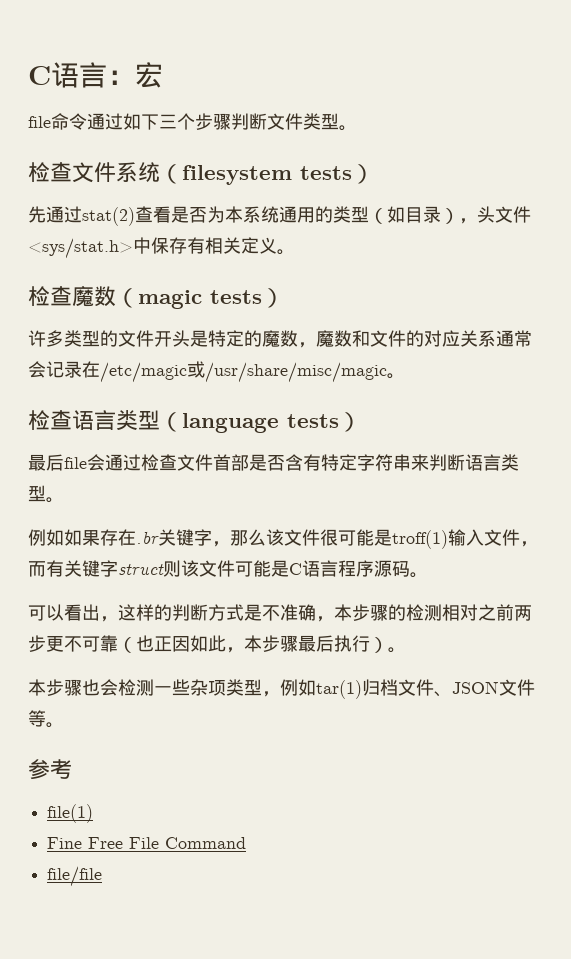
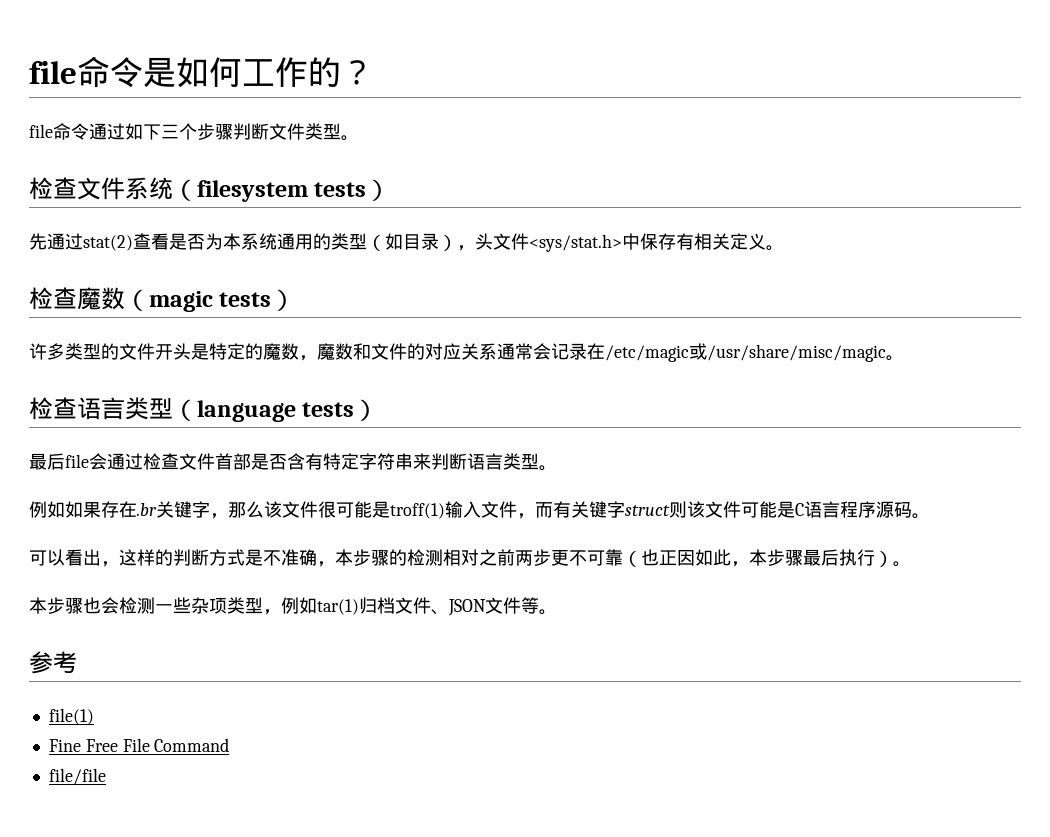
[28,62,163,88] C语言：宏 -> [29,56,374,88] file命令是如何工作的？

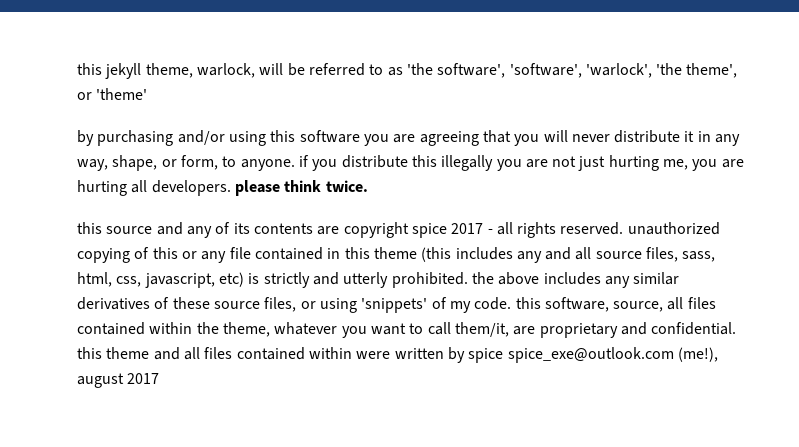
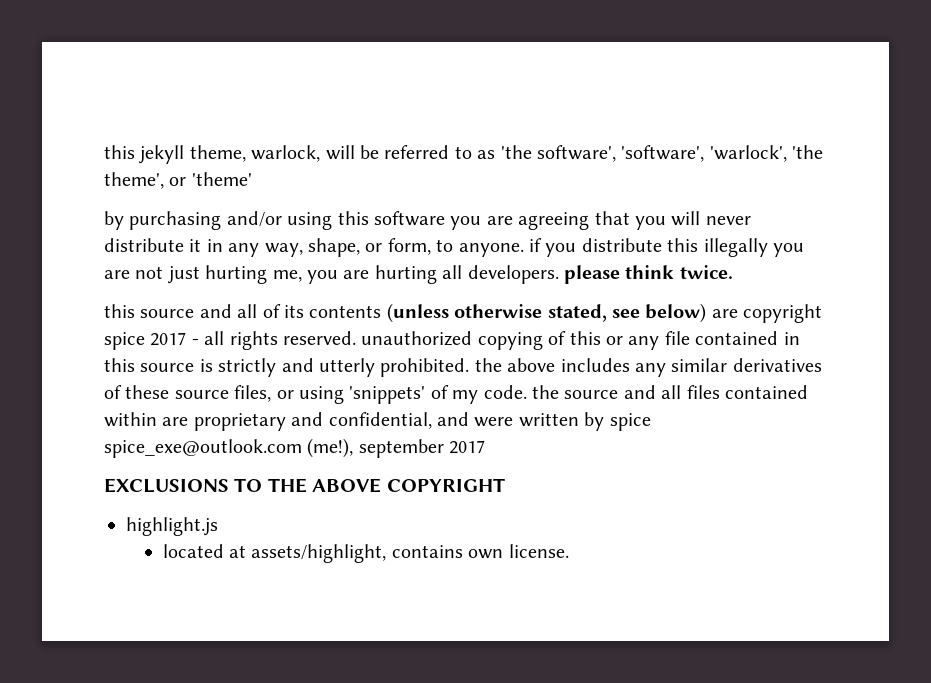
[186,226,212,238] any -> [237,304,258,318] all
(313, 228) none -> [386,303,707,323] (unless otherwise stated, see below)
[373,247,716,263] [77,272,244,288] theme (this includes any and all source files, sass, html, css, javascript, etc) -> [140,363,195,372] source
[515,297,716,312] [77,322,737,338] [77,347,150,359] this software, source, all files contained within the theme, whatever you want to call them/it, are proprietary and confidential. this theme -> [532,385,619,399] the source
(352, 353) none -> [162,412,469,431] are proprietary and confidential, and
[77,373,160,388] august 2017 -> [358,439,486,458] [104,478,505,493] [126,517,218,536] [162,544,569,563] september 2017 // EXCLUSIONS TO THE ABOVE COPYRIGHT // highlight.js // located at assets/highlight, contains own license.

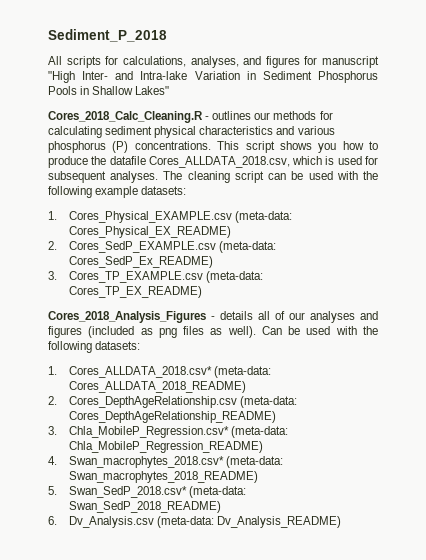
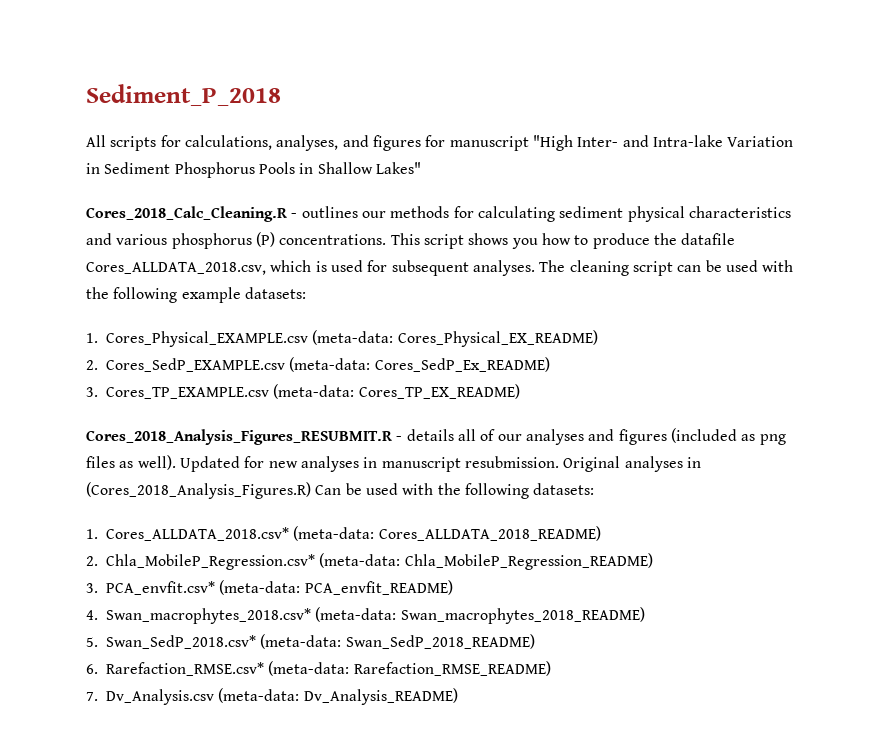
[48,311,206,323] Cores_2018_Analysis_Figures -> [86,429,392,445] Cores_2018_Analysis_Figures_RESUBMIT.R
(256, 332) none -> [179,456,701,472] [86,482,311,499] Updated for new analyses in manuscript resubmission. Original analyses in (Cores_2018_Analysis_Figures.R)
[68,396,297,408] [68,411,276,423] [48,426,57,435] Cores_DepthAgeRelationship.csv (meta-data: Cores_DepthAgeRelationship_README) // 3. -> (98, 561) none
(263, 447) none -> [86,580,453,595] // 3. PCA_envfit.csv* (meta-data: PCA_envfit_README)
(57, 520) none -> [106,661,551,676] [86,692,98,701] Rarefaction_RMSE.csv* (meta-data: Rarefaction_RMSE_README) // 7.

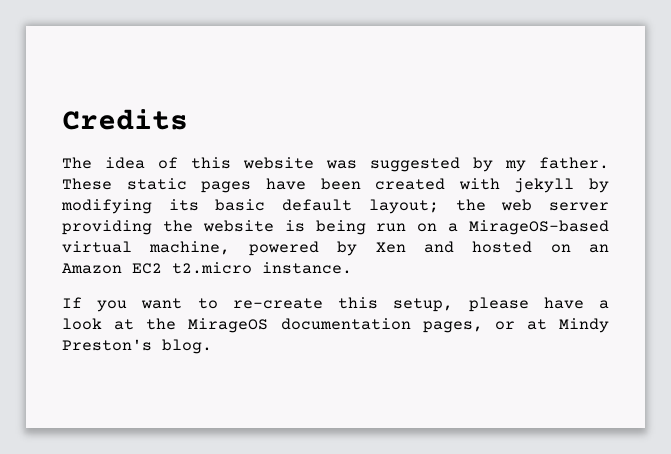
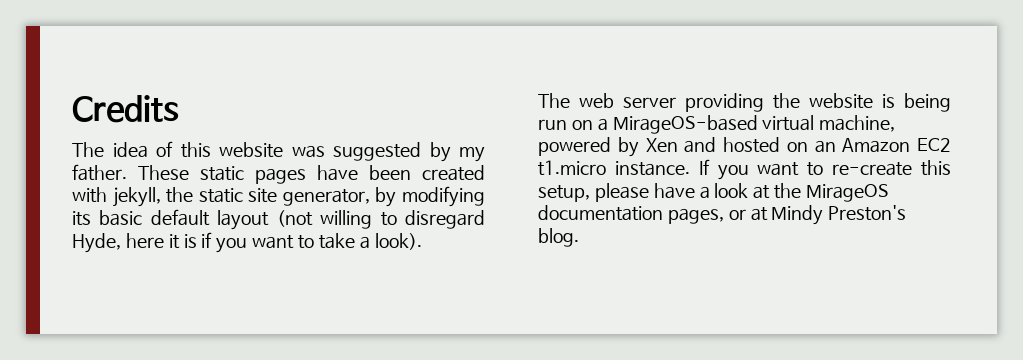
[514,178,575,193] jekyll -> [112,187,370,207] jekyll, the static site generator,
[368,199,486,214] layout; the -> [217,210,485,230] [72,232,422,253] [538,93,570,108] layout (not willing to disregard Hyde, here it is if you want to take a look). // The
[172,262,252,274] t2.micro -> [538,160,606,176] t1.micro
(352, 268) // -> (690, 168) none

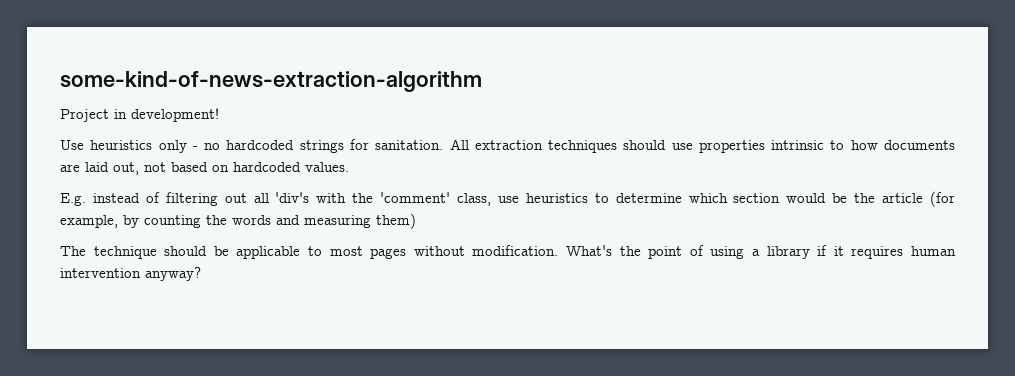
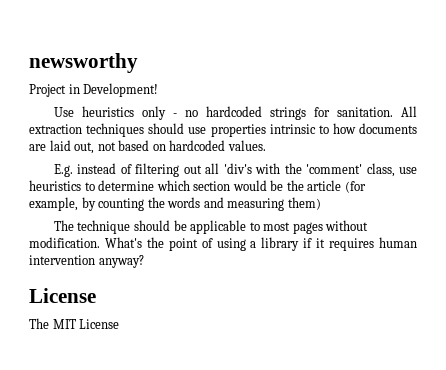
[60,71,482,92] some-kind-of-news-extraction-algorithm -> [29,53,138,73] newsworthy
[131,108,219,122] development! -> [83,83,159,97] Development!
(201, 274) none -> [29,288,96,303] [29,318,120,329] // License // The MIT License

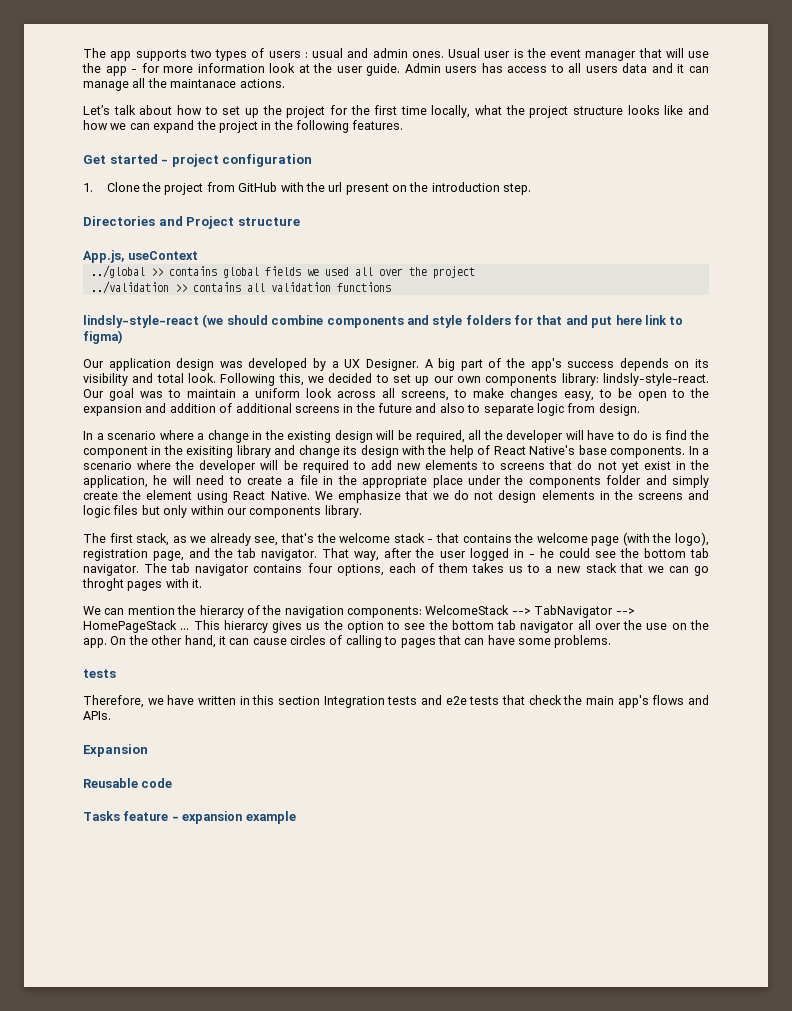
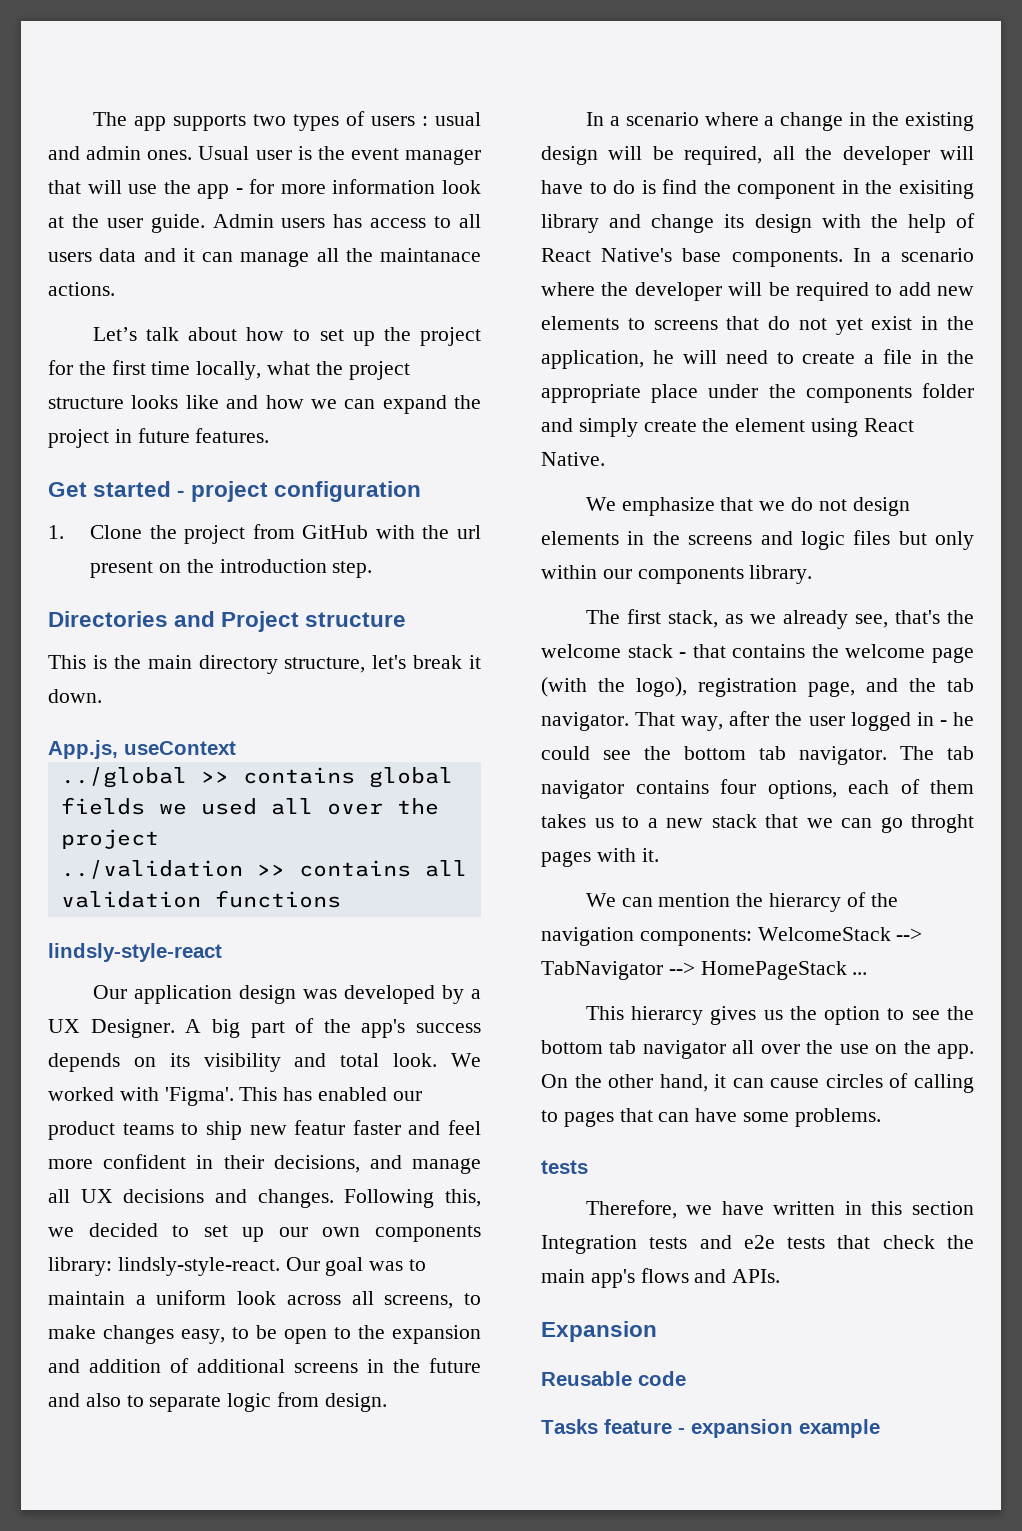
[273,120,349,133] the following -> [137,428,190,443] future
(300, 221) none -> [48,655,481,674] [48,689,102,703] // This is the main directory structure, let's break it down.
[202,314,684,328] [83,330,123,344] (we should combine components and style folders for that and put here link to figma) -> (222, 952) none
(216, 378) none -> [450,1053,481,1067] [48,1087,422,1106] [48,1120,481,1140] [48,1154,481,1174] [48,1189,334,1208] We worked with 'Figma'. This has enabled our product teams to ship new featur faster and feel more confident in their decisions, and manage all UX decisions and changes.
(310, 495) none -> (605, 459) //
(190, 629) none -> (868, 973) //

────────────────

What to do: The answer must consist of every line above that holds the string "theme", copied exactly.

Exercise solution:
[373,247,716,263] [77,272,244,288] theme (this includes any and all source files, sass, html, css, javascript, etc) -> [140,363,195,372] source
[515,297,716,312] [77,322,737,338] [77,347,150,359] this software, source, all files contained within the theme, whatever you want to call them/it, are proprietary and confidential. this theme -> [532,385,619,399] the source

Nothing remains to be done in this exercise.